Last night we went on our date. It was a great date. We had sushi - yummy yummy. Sweetie had Sake. We went to see The Lakehouse. The theater started showing up Superman. It was quite funny. We had to have someone go out and tell management that the wrong movie was showing. We had a wonderful time.
Then today I receive a reality check. I found out today that a friend from HS has Hodgkin's - a form of Lymphoma. She and I never hung out outside of school, but we were friends through photography and yearbook. I saw her a couple of times around town over the years and we always did the "how are you?" comments. I really liked her. Well HS friend S is bringing her to the Stitch-n-bitch on Thursday. I am so happy to see her again. She was only diagnosed at the end of June. So she is very new in her journey of kicking cancer's ass. The good news is that Hodgkin's has a very high rate of survival.

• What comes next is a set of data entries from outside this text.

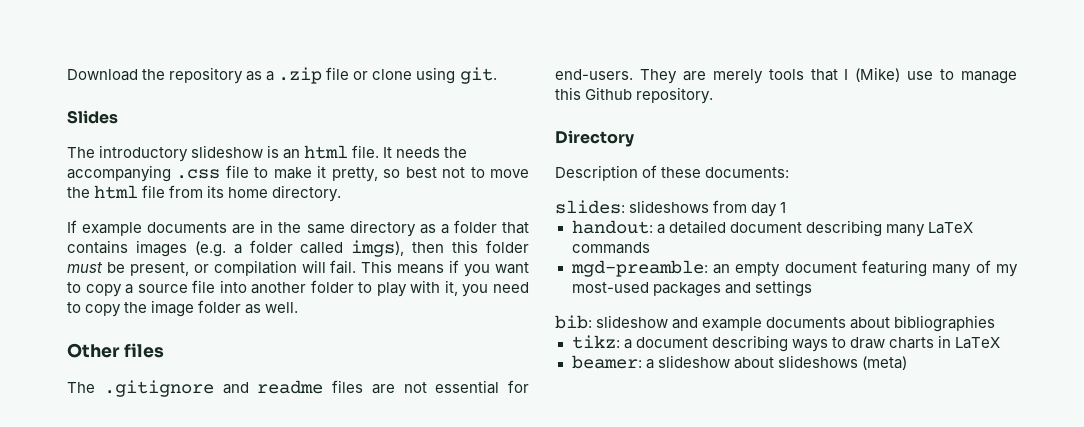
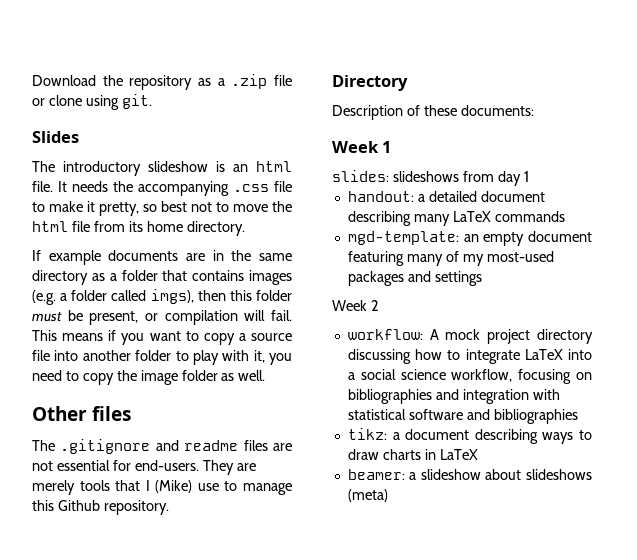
(790, 172) none -> [332,141,392,153] // Week 1
[570,260,708,277] mgd-preamble: -> [347,231,459,245] mgd-template:
[555,315,891,331] bib: slideshow and example documents about -> [332,300,379,311] [347,329,593,344] [347,349,592,364] [347,369,592,384] [347,389,560,404] [347,409,490,420] Week 2 // workflow: A mock project directory discussing how to integrate LaTeX into a social science workflow, focusing on bibliographies and integration with statistical software and

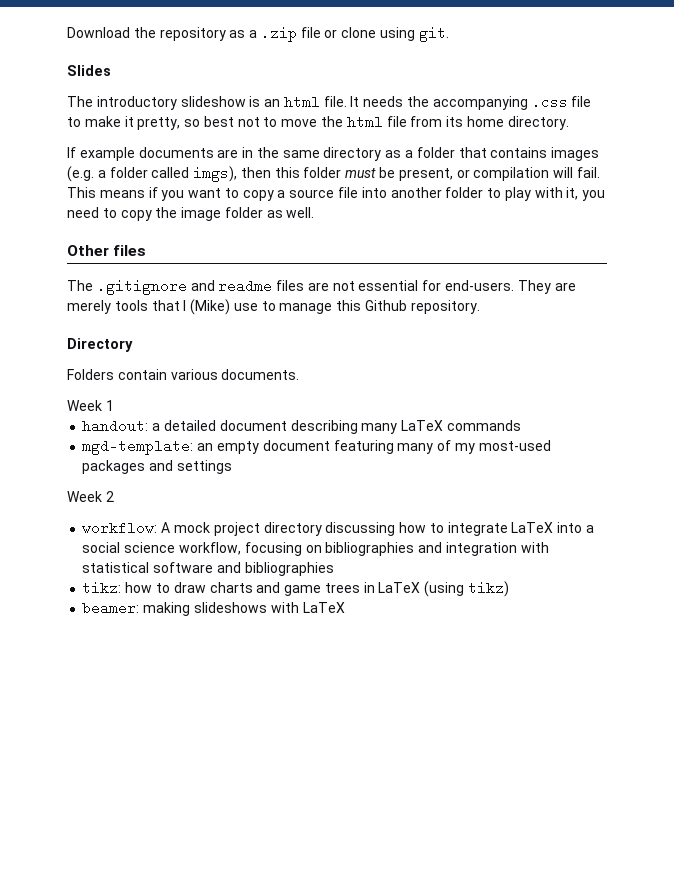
[332,105,534,120] [332,141,392,153] [332,170,521,186] Description of these documents: // Week 1 // slides: slideshows from day -> [67,369,300,380] [67,400,102,411] Folders contain various documents. // Week
[392,429,592,444] [347,449,421,460] a document describing ways to draw charts -> [125,582,360,596] how to draw charts and game trees
(478, 454) none -> [424,581,509,597] (using tikz)
[409,469,592,480] [347,489,388,502] a slideshow about slideshows (meta) -> [143,602,345,616] making slideshows with LaTeX

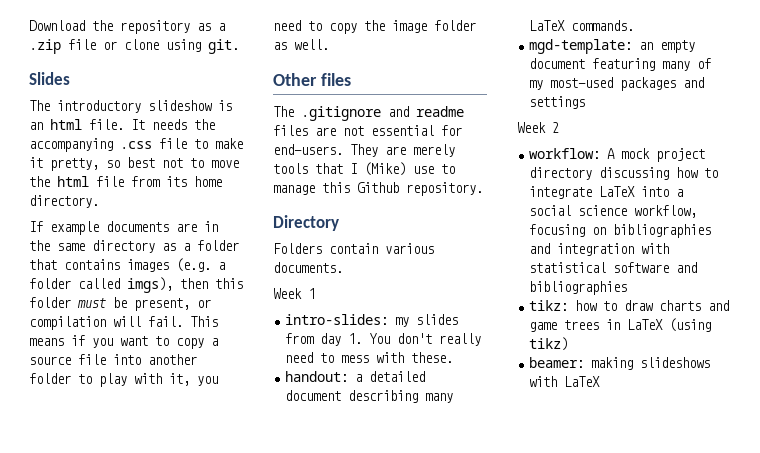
(114, 405) none -> [285,314,459,327] [285,333,482,346] [285,352,454,363] // intro-slides: my slides from day 1. You don't really need to mess with these.
[446,420,521,431] commands -> [571,20,635,31] commands.

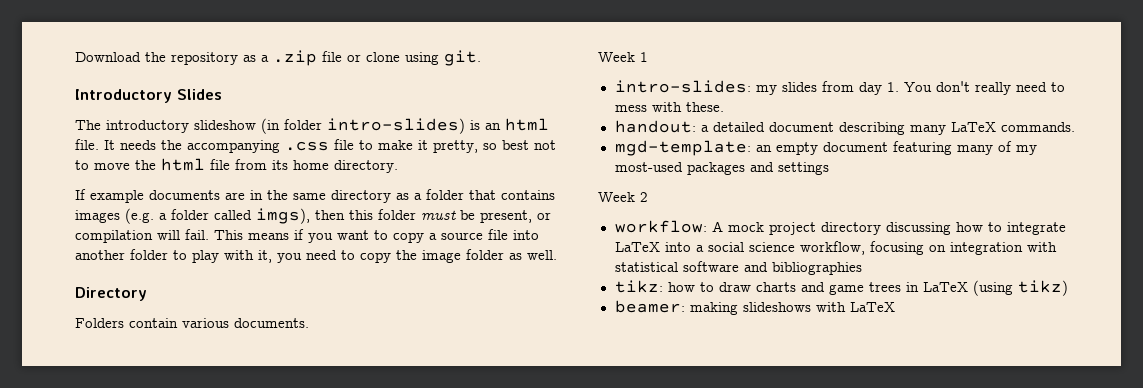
(239, 46) none -> [75,89,172,103] Introductory
(212, 105) none -> [261,118,465,134] (in folder intro-slides)
[273,73,351,86] [273,106,464,121] [273,125,462,136] [273,144,455,157] [273,162,455,176] [273,182,483,196] // Other files // The .gitignore and readme files are not essential for end-users. They are merely tools that I (Mike) use to manage this Github repository. -> (557, 255) none
[613,224,712,238] [529,243,551,254] bibliographies and -> (946, 248) none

So let's make this about me. Just when I am truly thinking of trying to find a new job, reality hits. Someone that I know, someone I can relate to, comes up with a disease that my organization is fighting to end. I want to make sure that she knows everything that we can do for her, support groups and financial aid. She might already know. The real reality check is that I might have already entered her into our database. I know I entered someone by her first name and age.
It is just so close to home. And to be honest, I think that is a reason I have been looking for work. For a few months, I have been entering the patient aid at work. I have been very "close" to our patients. I have received several calls from family about their children or parents being at the end of their journey. The hardest was two weeks ago. A girl who was very active in the society came to the end. She was 15 and knew what this meant. She spent her last days creating artwork that could sell in support of our research. She was amazing. Such a wonderful story. The survival rate is over 80%. But the 20% kills me. When I get a call about our legal name from a 4 year old's lawyer as she is in her last weeks of life, I want to run and hug my Bug and never stop.
I could never be a social worker, a doctor, or anyone of the sort. I am not built like that. I take things very personally. So I think a big part of this job search is wanting to go back to my corporate life, where I can look at numbers and spreadsheets. Where my work life and home life are drastically different.
So now the question is, now that I know someone going through this disease, will it make me want to stay or run faster?